Look through the listing below for the word "CONRTIBUTING" and copy every line where it occurs.

____

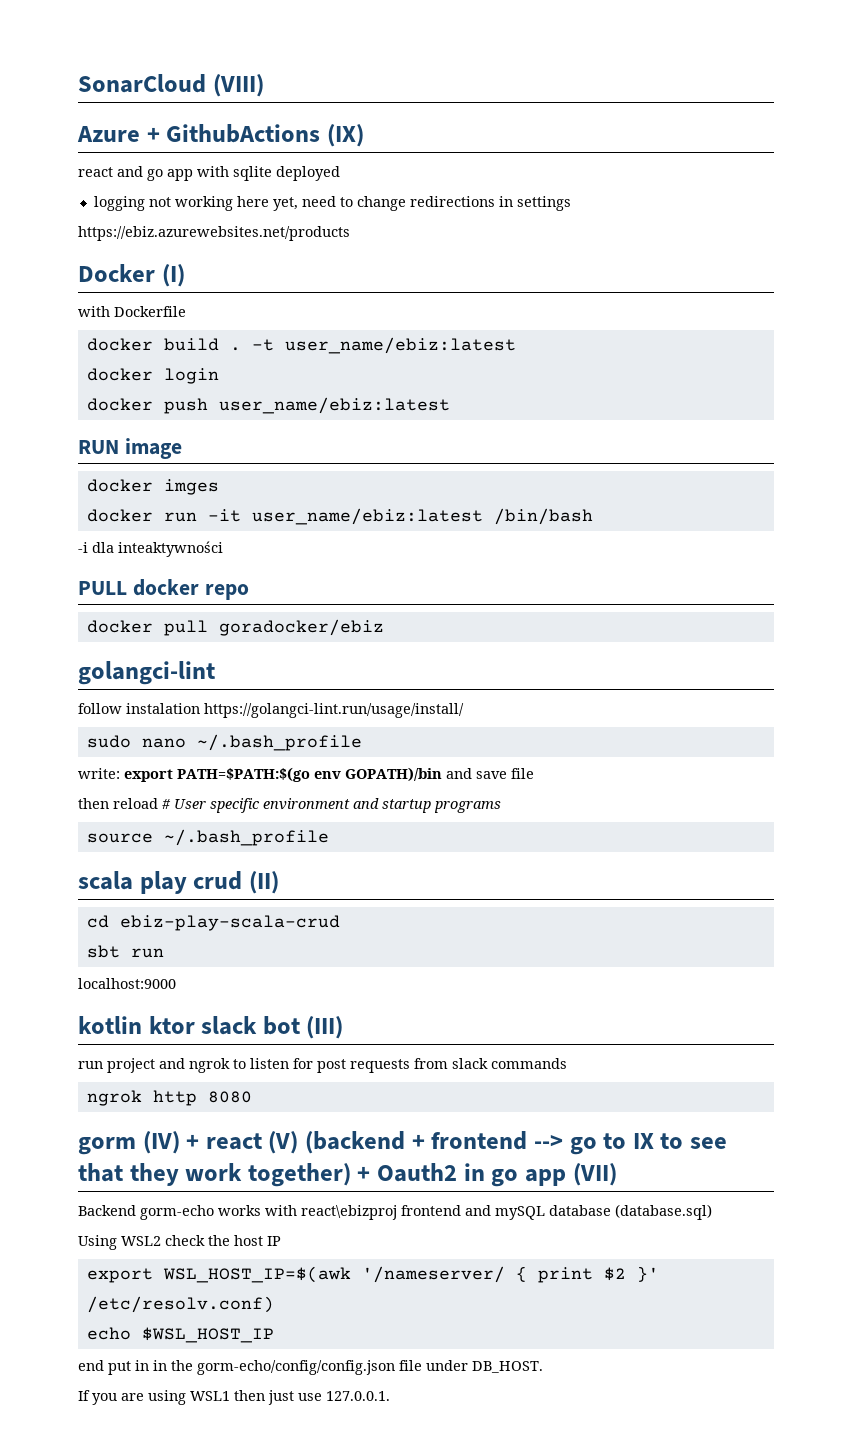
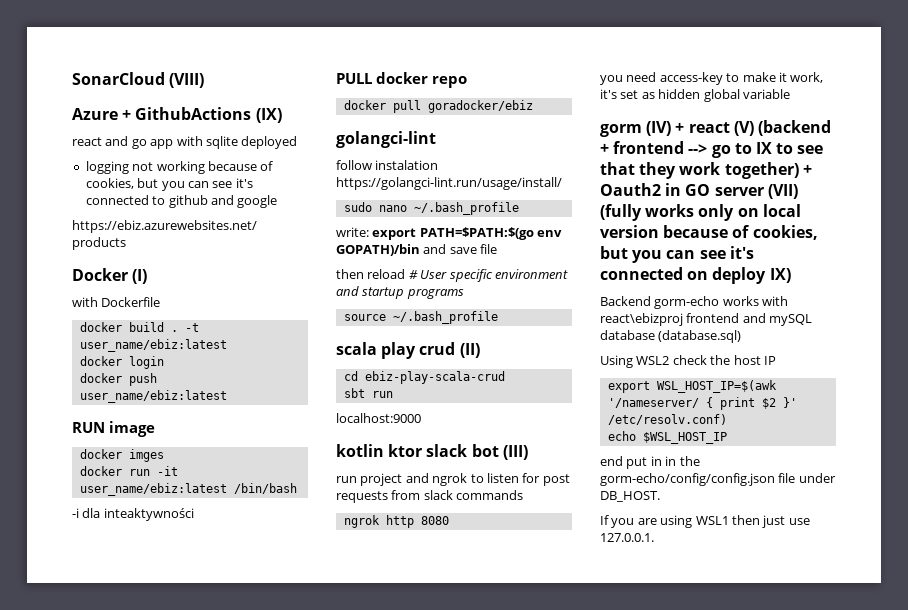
[236,196,571,211] here yet, need to change redirections in settings -> [207,161,274,171] [85,178,253,191] [85,195,278,208] because of cookies, but you can see it's connected to github and google
(252, 1097) none -> [600,72,824,85] [600,89,790,102] // you need access-key to make it work, it's set as hidden global variable
[491,1169,566,1187] go app -> [685,184,764,196] GO server
(617, 1174) none -> [600,204,801,221] [600,225,818,240] [600,246,754,263] [600,267,791,284] (fully works only on local version because of cookies, but you can see it's connected on deploy IX)

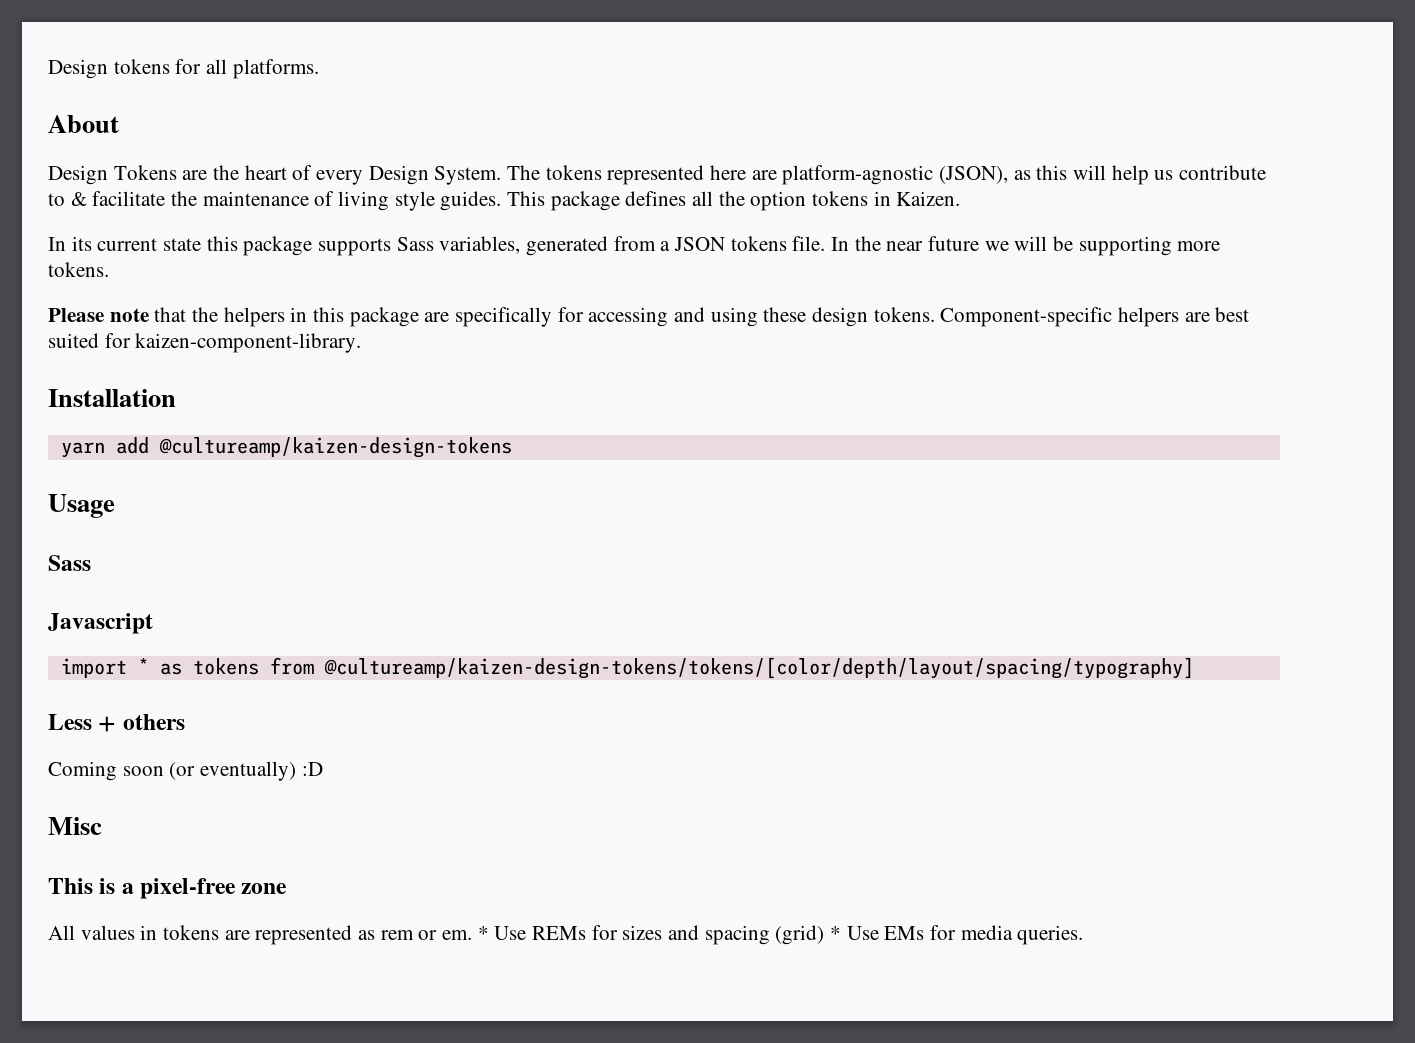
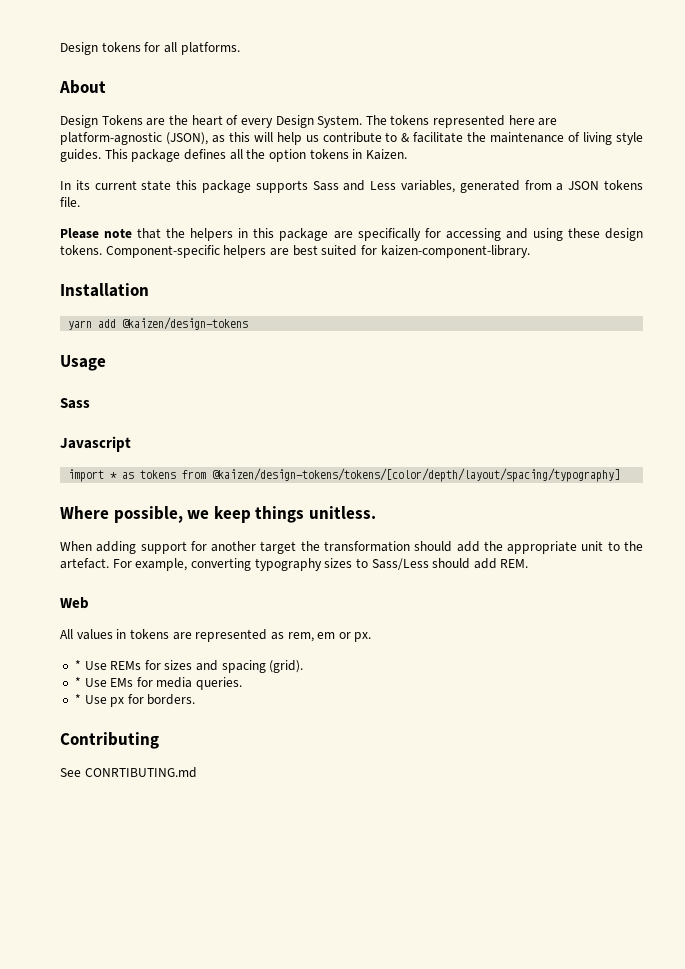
(434, 244) none -> [343,180,397,191] and Less
[831,236,1221,256] [48,262,109,277] In the near future we will be supporting more tokens. -> (80, 202) none
[158,437,512,458] @cultureamp/kaizen-design-tokens -> [122,317,249,330] @kaizen/design-tokens
[323,657,1194,679] [48,714,185,732] [48,761,323,781] [48,817,102,835] [48,878,288,899] @cultureamp/kaizen-design-tokens/tokens/[color/depth/layout/spacing/typography] // Less + others // Coming soon (or eventually) :D // Misc // This is a pixel-free zone -> [212,468,621,482] [60,506,376,523] [60,541,644,554] [60,558,529,571] [60,597,89,609] @kaizen/design-tokens/tokens/[color/depth/layout/spacing/typography] // Where possible, we keep things unitless. // When adding support for another target the transformation should add the appropriate unit to the artefact. For example, converting typography sizes to Sass/Less should add REM. // Web
[380,930,473,940] rem or em. -> [287,632,372,642] rem, em or px. //
[775,925,825,945] (grid) -> [269,660,304,673] (grid). //
(1084, 935) none -> [74,694,196,707] [60,732,159,749] [60,767,197,778] // * Use px for borders. // Contributing // See CONRTIBUTING.md

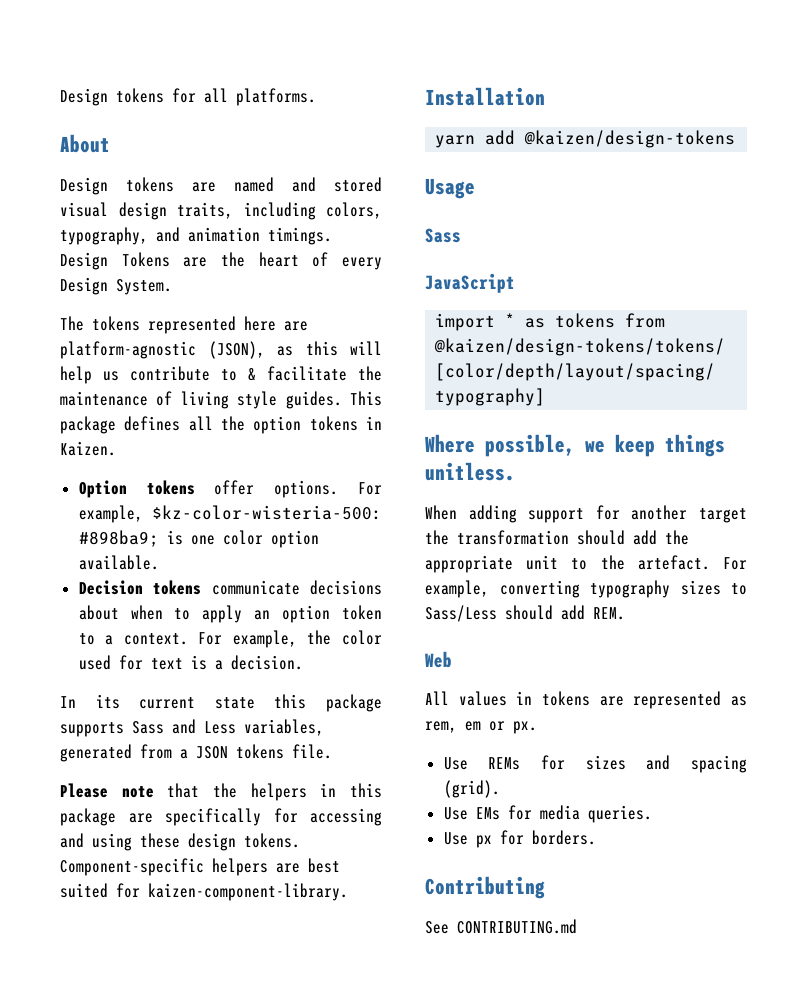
(98, 121) none -> [126,177,382,192] [60,202,382,220] [60,227,332,245] [60,252,108,270] tokens are named and stored visual design traits, including colors, typography, and animation timings. Design
(363, 121) none -> (172, 287) //
(407, 154) none -> [78,480,382,498] [78,505,382,523] [78,530,319,548] [78,555,159,570] [78,580,382,595] [78,605,382,623] [78,630,383,648] [78,655,303,670] // Option tokens offer options. For example, $kz-color-wisteria-500: #898ba9; is one color option available. // Decision tokens communicate decisions about when to apply an option token to a context. For example, the color used for text is a decision.
[60,436,131,452] Javascript -> [425,273,515,293] JavaScript
[74,660,81,670] * -> (537, 727) none
[74,677,81,687] * -> (500, 789) none
[74,694,81,704] * -> (652, 814) none
[84,767,197,778] CONRTIBUTING.md -> [457,919,577,934] CONTRIBUTING.md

____

Problem solution:
(1084, 935) none -> [74,694,196,707] [60,732,159,749] [60,767,197,778] // * Use px for borders. // Contributing // See CONRTIBUTING.md
[84,767,197,778] CONRTIBUTING.md -> [457,919,577,934] CONTRIBUTING.md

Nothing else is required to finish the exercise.